Guy: “You can rescue me anytime.” Girl: “You, I might just let drown.”
Rambunctious repartees on water are aplenty in The Guardian – director Andrew Davis’ (The Fugitive, A Perfect Murder) film about the high-tide lives of Coast Guard rescue swimmers. The basic plot: two hours of disorganized mess akin to a bad episode of That ’70s Show mixed with a recruitment video. Trust me, the zippy aquatic jaunts won’t be enough to save you from hating your Guardian experience.
Guardian stars Kevin Costner as Ben Randall, a hardened, top-notch Guard swimmer from Alaska with a record number of life saves under his belt and salt water in his veins. After a tragic rescue accident – of which he was a part – kills several people, including his best friend and fellow Guardsman, Randall is plucked from the ocean and tossed into the kiddie pool, forced to replace rescuing with teaching wannabe waterboys at the Guard’s infamously intense “A” School.
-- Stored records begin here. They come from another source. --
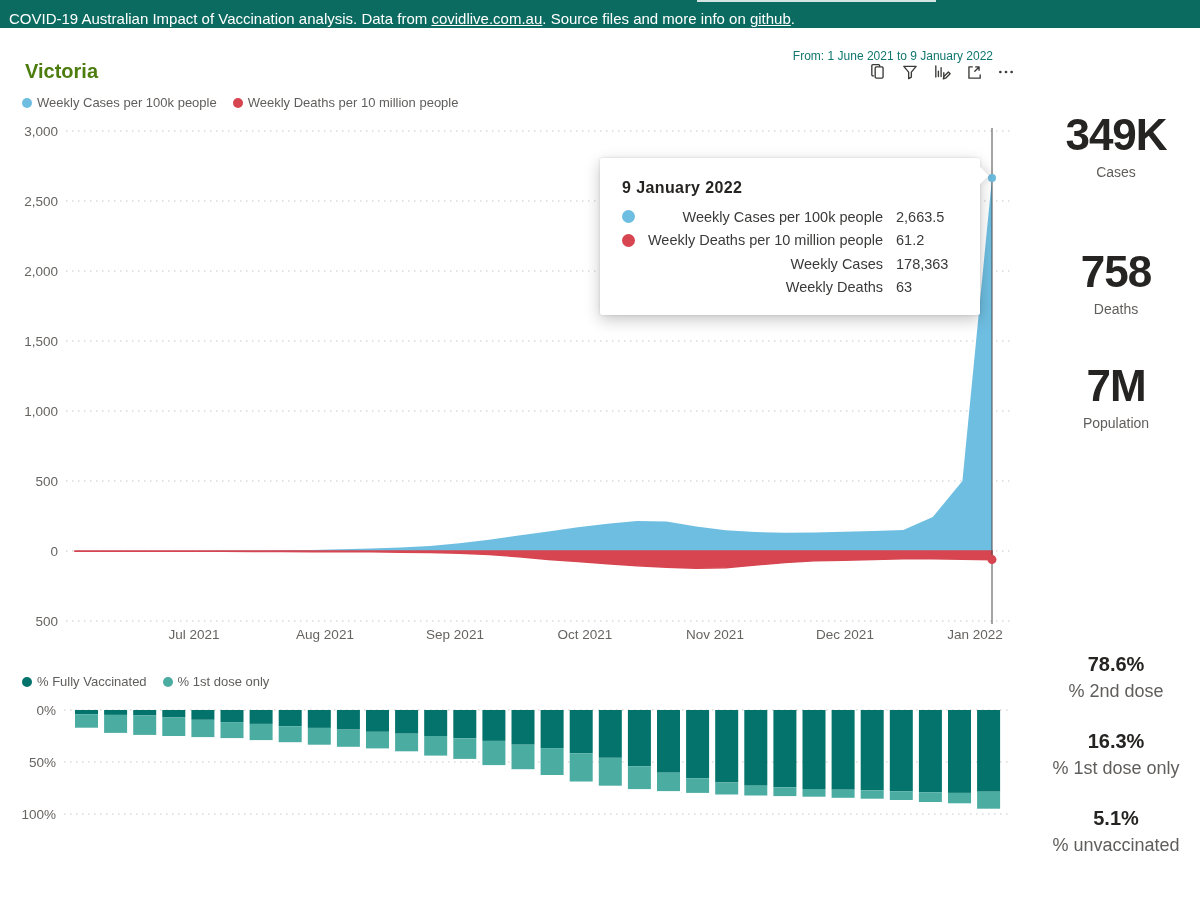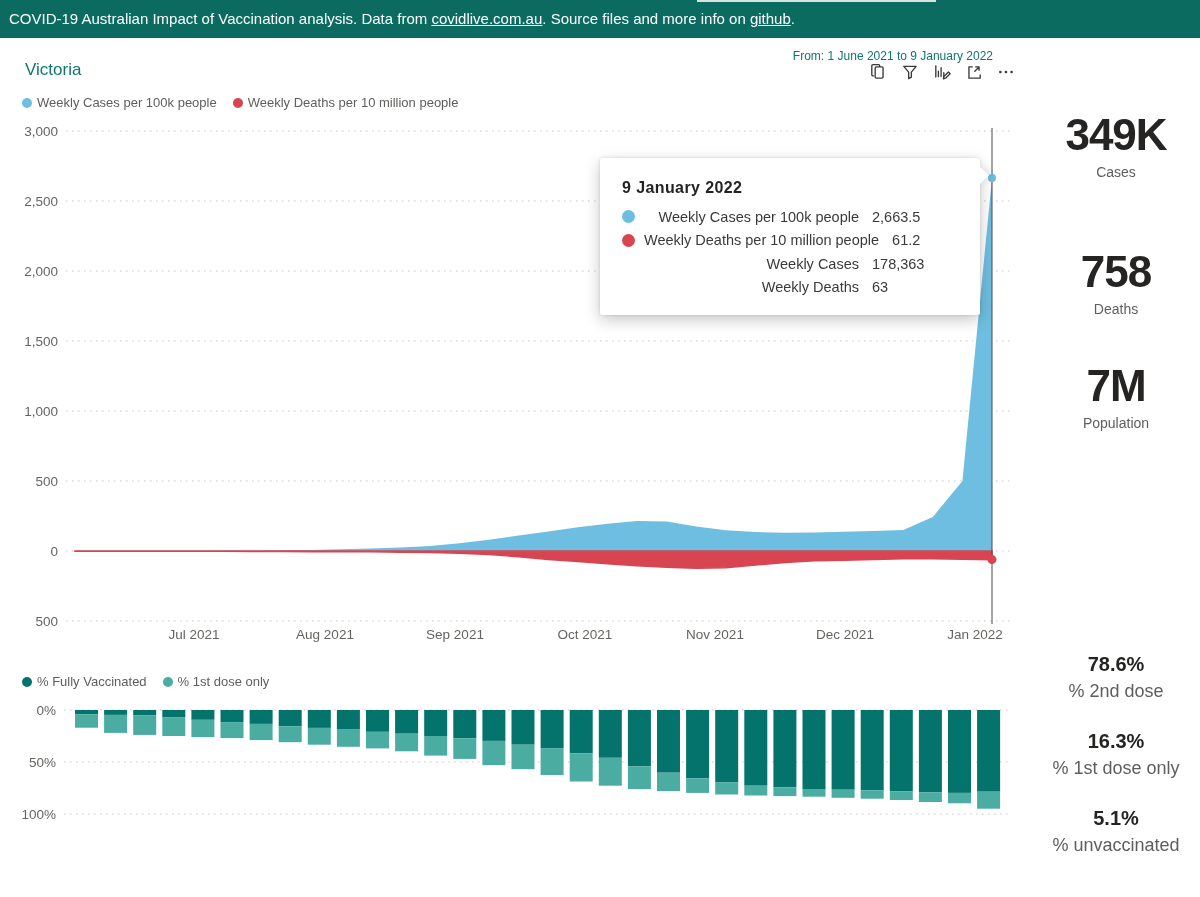"COVID-19 Australian Impact of" .topbar { height: 38px -> 28px }
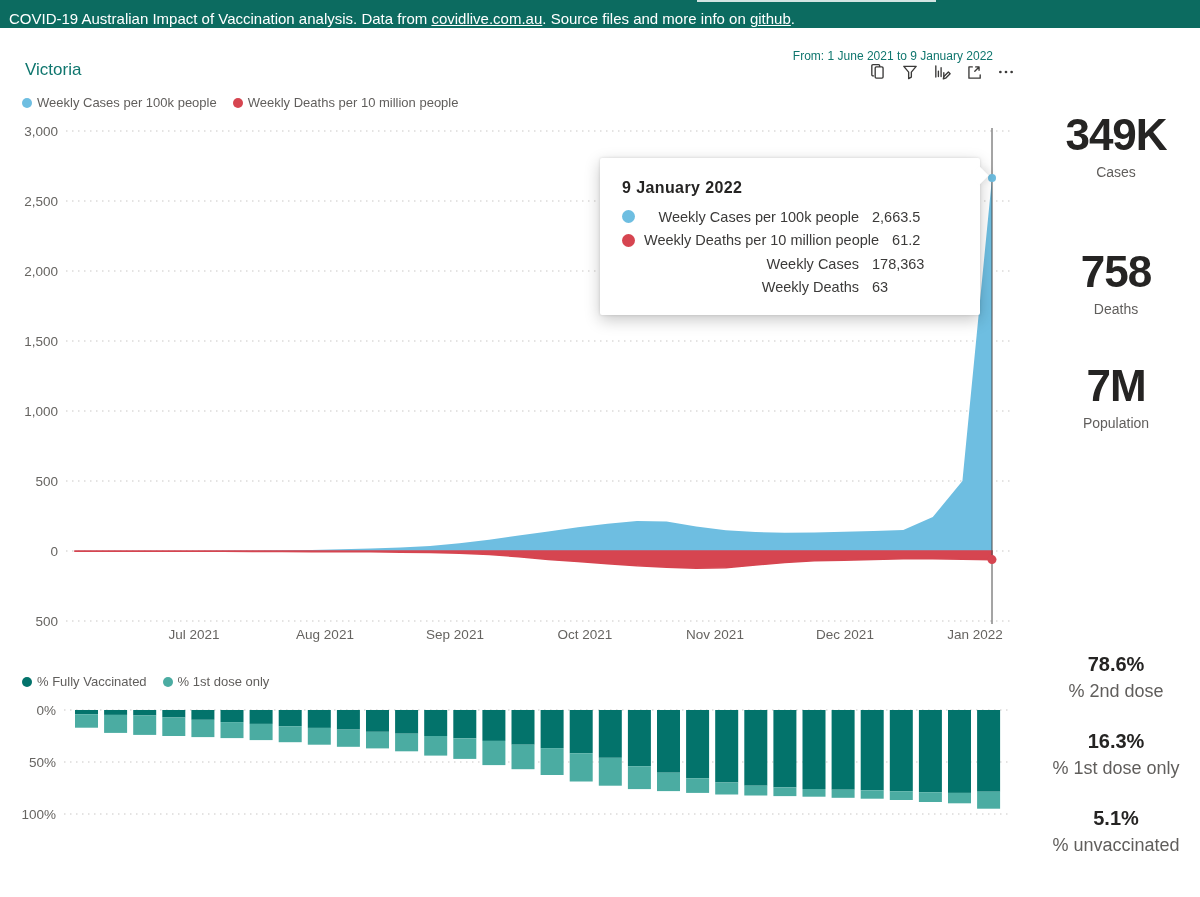"Victoria" .page-title { color: #0f766e -> #4d7c0f; font-size: 17px -> 20px; font-weight: normal -> bold }
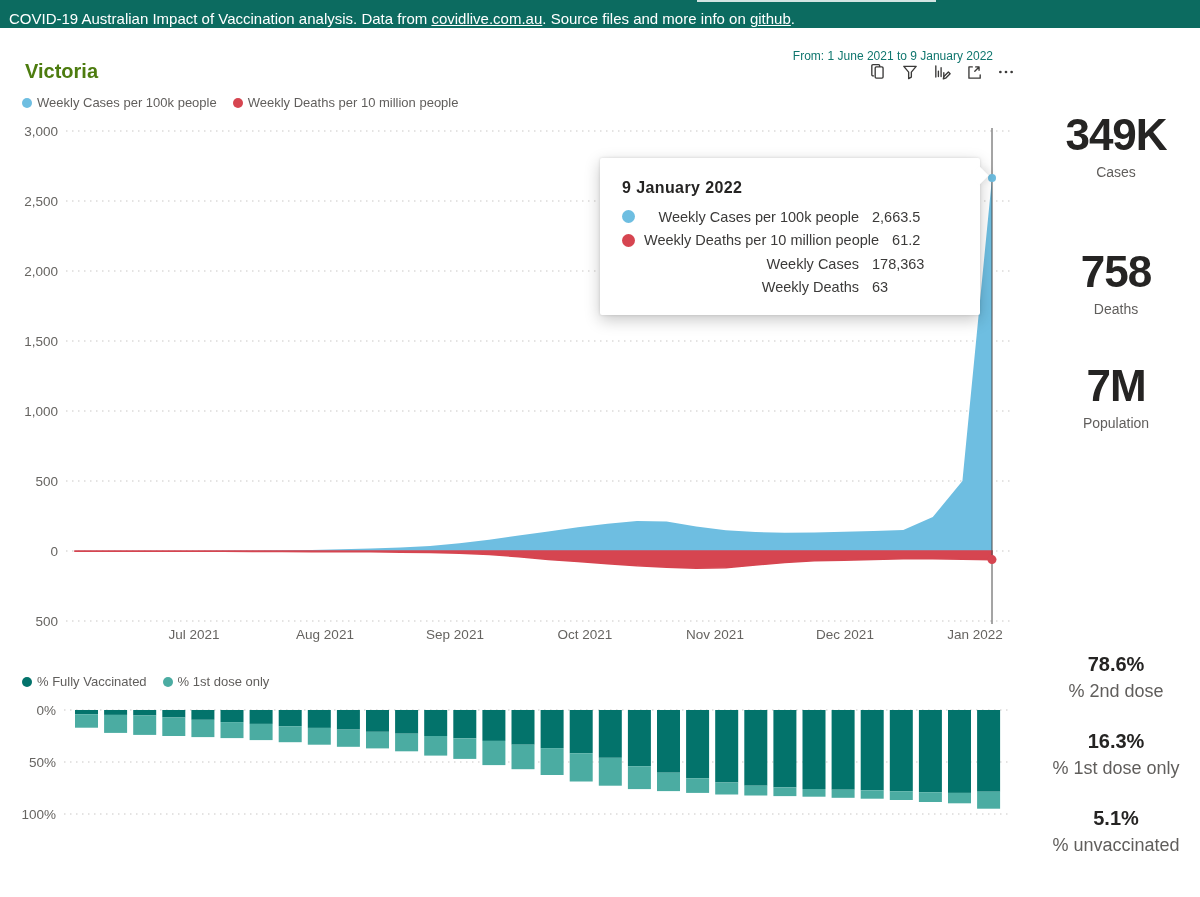"9 January 2022" .tooltip { padding: 21px 26px 0 22px -> 21px 2px 0 22px }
It’s at the “A” school where Randall meets Jake Fischer (Ashton Kutcher), a student who is cocky to the point of irritation. We first see Fischer in a pair of polished Aviators and a sleek, well-fitted blue sweater, and his opening line is just as obnoxious: “That guy who holds all those records – is he still alive? I just wanted to let him know I’m about to knock his name off that board.”
As you can probably predict, the two get along like oil and water. Fischer, a high-school swim champ, doesn’t want to give Randall the respect he’s due. Randall, with his years of experience and training, doesn’t think Fischer knows what the Guard is all about. After battling each others’ wits (Randall sprays Fischer with a hose while he treads water for an hour and soaks him in ice water to the point of hypothermia; Fischer smart-mouths in class and breaks Randall’s swimming records), they find out they’re more alike than they thought they were and ultimately face the real waters together. What a surprise.
Boring, you say? Yes, very much so, until the movie throws you a surprise ending that is more offensive than appropriate. Did it have to happen, or does it fit with the story? No. But does the ending add dramatic effect? Yes. And unfortunately, that’s about all the justification we get; it’s an obvious pull at our heartstrings pulled off with zero tact and horrible dialogue.
It’s the bad writing and sitcom-esque jokes that plague The Guardian to the point that Costner even struggles to make the film believable. He’s the only character you’ll like, but even his solid attempts at acting are marred by awful one-liners and overt cheesiness. Kutcher tries – even reverting to some slightly believable tear-shedding – to prove he can be both serious and funny, but fails at being multidimensional.
With the focus on Costner and Kutcher, secondary character development – and subplots – get swept under the rug. We meet Hodge (Brian Geraghty, Jarhead), the two-time flunkee found in every armed-forces movie, and Randall’s wife, Helen Randall (Sela Ward of TV’s House M.D.), but don’t see enough to judge her. The same treatment is given to Kutcher’s love interest, Melissa Sagemiller (Get Over It), who’s focused on so infrequently that – hell, I can’t even remember her character’s name. And when we finally find out why Ashton’s really at swim school (a reason that’s unforgivably outlandish), it’s quickly brushed over. It’s substance for substance, and no more.
But The Guardian does manage to stay afloat at times. Training scenes are intense and elaborate, and the ocean-rescue scenes are vivid and realistic – one scene in which Randall loses a teenage boy he’s trying to save will stay with you long after the tide goes out.
Bottom line: Protect yourself from The Guardian, you’ll get stuck in more than deep water.